-- What you have to do --
Please find every line in the records below that contains the word "gradient", and copy it.

- - -

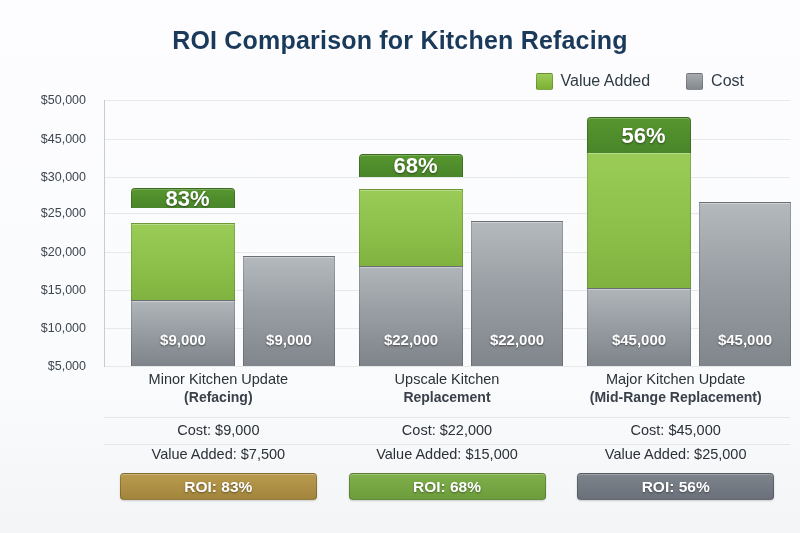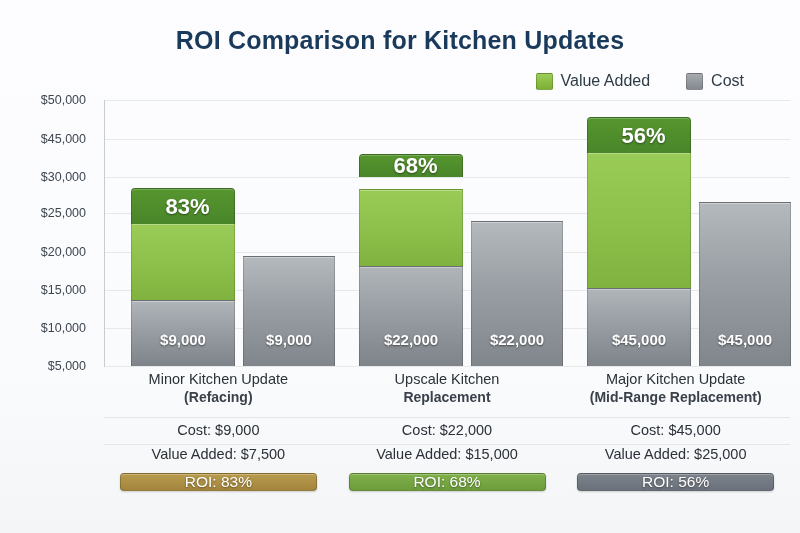--- a/index.html
+++ b/index.html
@@ -130,38 +130,38 @@
     height: 1px; background: #e4e6e9;
   }
 
   
   .badges {
     position: absolute; left: 104px; top: 473px; width: 686px;
     display: flex; gap: 0;
   }
   .badge-wrap { flex: 1; display: flex; justify-content: center; }
   .badge {
-    width: 197px; height: 18px;
+    width: 197px; height: 27px;
     display: flex; align-items: center; justify-content: center;
     border-radius: 4px;
-    color: #fff; font-size: 15.5px; font-weight: normal;
+    color: #fff; font-size: 15.5px; font-weight: bold;
     text-shadow: 0 1px 2px rgba(0,0,0,.42);
     border: 1px solid rgba(0,0,0,.2);
     box-shadow: 0 1px 2px rgba(0,0,0,.18), inset 0 1px 0 rgba(255,255,255,.25);
   }
   .badge-gold  { background: linear-gradient(180deg,#b99b4e,#a2853c); }
   .badge-green { background: linear-gradient(180deg,#7fb04a,#6d9c3c); }
   .badge-slate { background: linear-gradient(180deg,#7d838b,#6b717a); }
 </style>
 </head>
 <body>
 
 <div id="root">
 
-  <div class="title">ROI Comparison for Kitchen Updates</div>
+  <div class="title">ROI Comparison for Kitchen Refacing</div>
 
   <div class="legend">
     <div class="legend-item">
       <span class="legend-swatch sw-value"></span>
       <span class="legend-label">Value Added</span>
     </div>
     <div class="legend-item">
       <span class="legend-swatch sw-cost"></span>
       <span class="legend-label">Cost</span>
     </div>
@@ -191,21 +191,21 @@
     <div class="ytick" style="top:228px;">$10,000</div>
 
     <div class="gridline" style="top:266px;"></div>
     <div class="ytick" style="top:266px;">$5,000</div>
 
     <div class="bar bar-stack" style="left:26px; width:104px; height:178px;">
       <div class="seg seg-cost" style="height:66px;">
         <div class="cost-label">$9,000</div>
       </div>
       <div class="seg seg-value" style="top:35px; bottom:66px;"></div>
-      <div class="seg seg-cap" style="height:36px;">
+      <div class="seg seg-cap" style="height:20px;">
         <span class="cap-label">83%</span>
       </div>
     </div>
 
     <div class="bar bar-cost-solo" style="left:138px; width:92px; height:110px;">
       <div class="cost-label">$9,000</div>
     </div>
 
     <div class="bar bar-stack" style="left:254px; width:104px; height:212px;">
       <div class="seg seg-cost" style="height:100px;">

- - -

-- Answer to the problem --
   .badge-gold  { background: linear-gradient(180deg,#b99b4e,#a2853c); }
   .badge-green { background: linear-gradient(180deg,#7fb04a,#6d9c3c); }
   .badge-slate { background: linear-gradient(180deg,#7d838b,#6b717a); }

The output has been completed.